Blog Post

The Best Tool for Comparing Whether Two T-SQL Queries Produce Identical Results

,

There is one software tool that should be in every software developer’s tool chest.  That is knowledge of the platform on which you are developing.  With all the hype that surrounds every new software tool that comes out, it is important to recognize the tools you already have at hand, and the ones that may be hidden gems within your development platform of choice.

Let’s backtrack for a moment into how a T-SQL query is developed.  Remember my prior blog: Make it Work, Make it Fast, Make it Pretty?  That blog (based on the sagacious and immortal words of SQL MVP Jeff Moden) suggests there’s three steps.  In reality there are more, but for the time being let’s focus on two of the three mentioned in that statement.
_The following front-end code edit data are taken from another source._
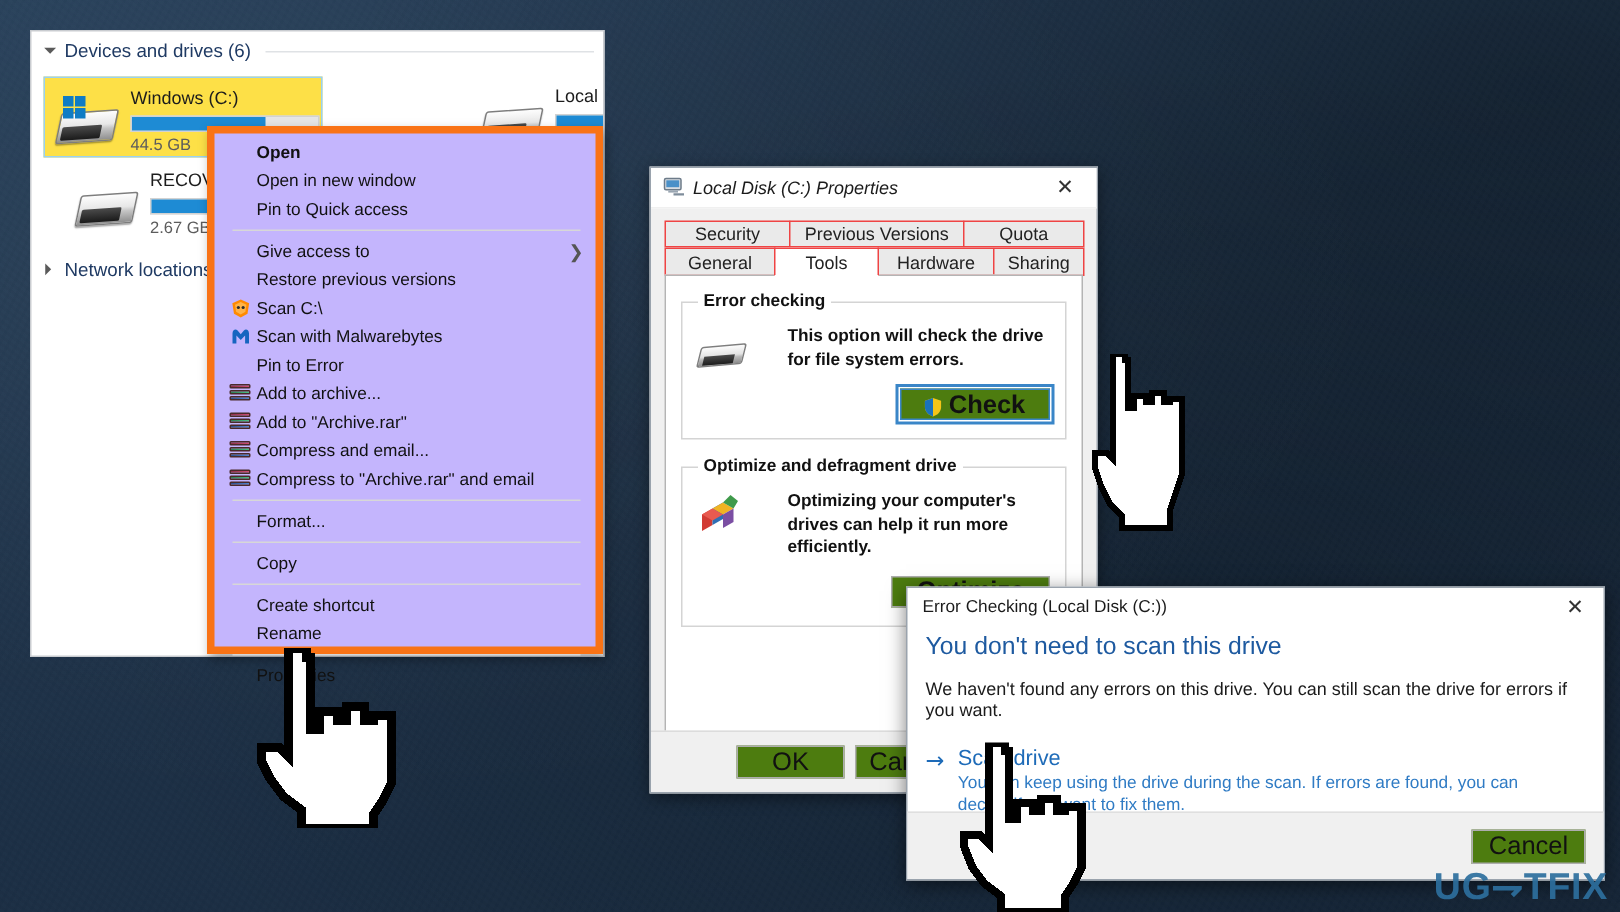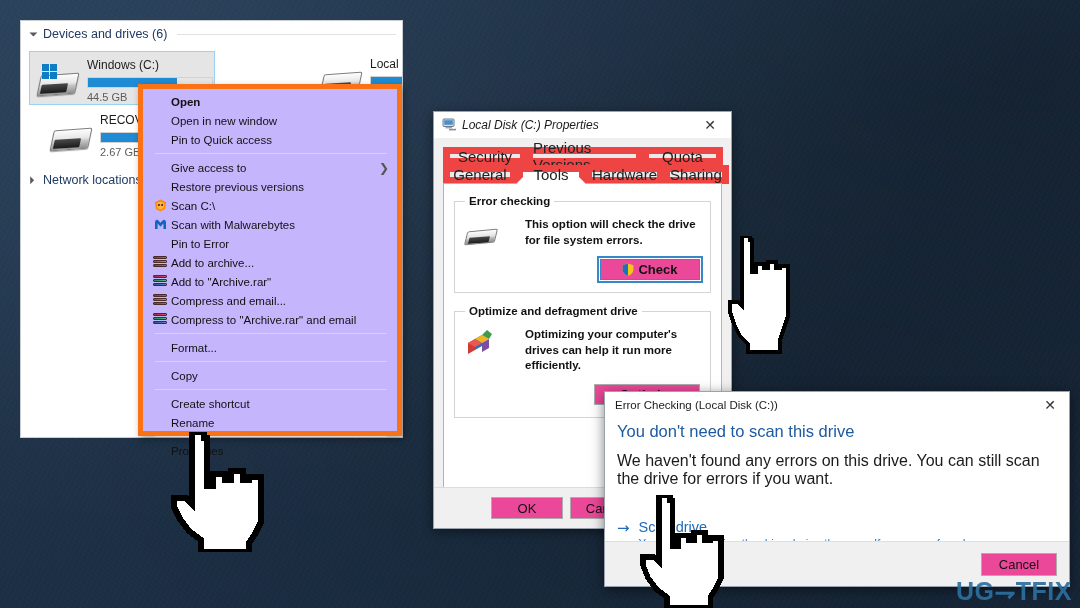"Windows (C:)" .tile.selected { background: #e5e5e5 -> #fde047 }
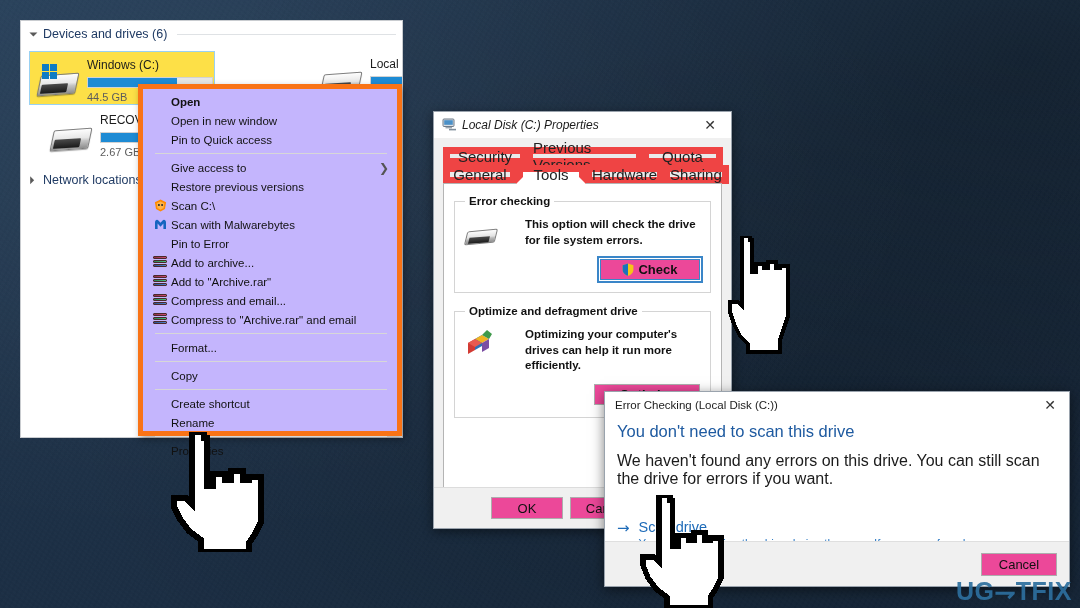"Security" .tab { border: 7px solid #ef4444 -> 1px solid #ef4444; font-size: 15px -> 12px }
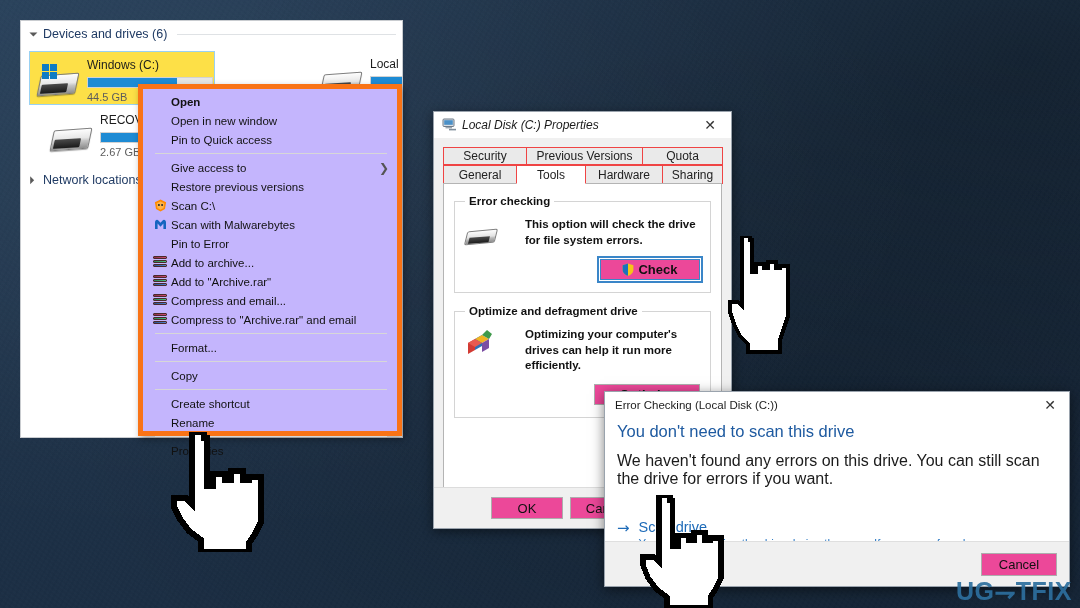"Check" .btn { background: #ec4899 -> #4d7c0f; font-size: 13px -> 17px }
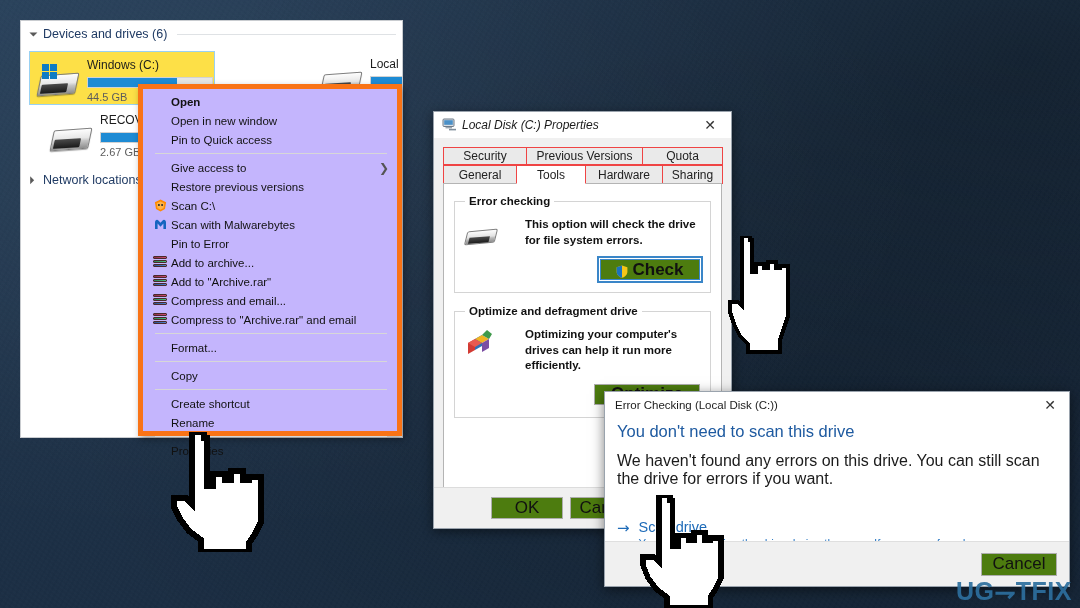"We haven't found any errors" .e-sub { font-size: 16px -> 12px; margin-bottom: 31px -> 18px }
  • Make it Work – you understand the requirements, you understand the physical and logical models in which the data is stored, you write a query that returns hundreds of rows of results and you painstakingly check that the results indeed match the requirements, and are as you intended, based on the underlying data stored in the tables.
  • Make it Fast – once your query is returning the desired results, at some point in time you may be confronted by the dreaded statement by somebody that “it isn’t fast enough.” Time to break out those performance tuning tools.

Let’s hope that the dreaded “it isn’t fast enough” pronouncement doesn’t come after the query is already in production, but that is probably the most likely scenario.

While I’m into doing the Make it Work part, I have a tendency to rely on known, high-performance code patterns to develop a query which, under most circumstances should probably be of sufficient performance.  Maybe I’m having an off day, or maybe my underlying data changes in such a way that the SQL Optimizer simply starts making bad choices for choosing an execution plan (see: Lessons Learned from a Poor-performing View).  Maybe the darned thing is very, very complex and you’re pushing up against tight delivery timelines, so you just need to get it done.  Whatever the case, there will come a time where you’ll need to rewrite a query to improve its performance.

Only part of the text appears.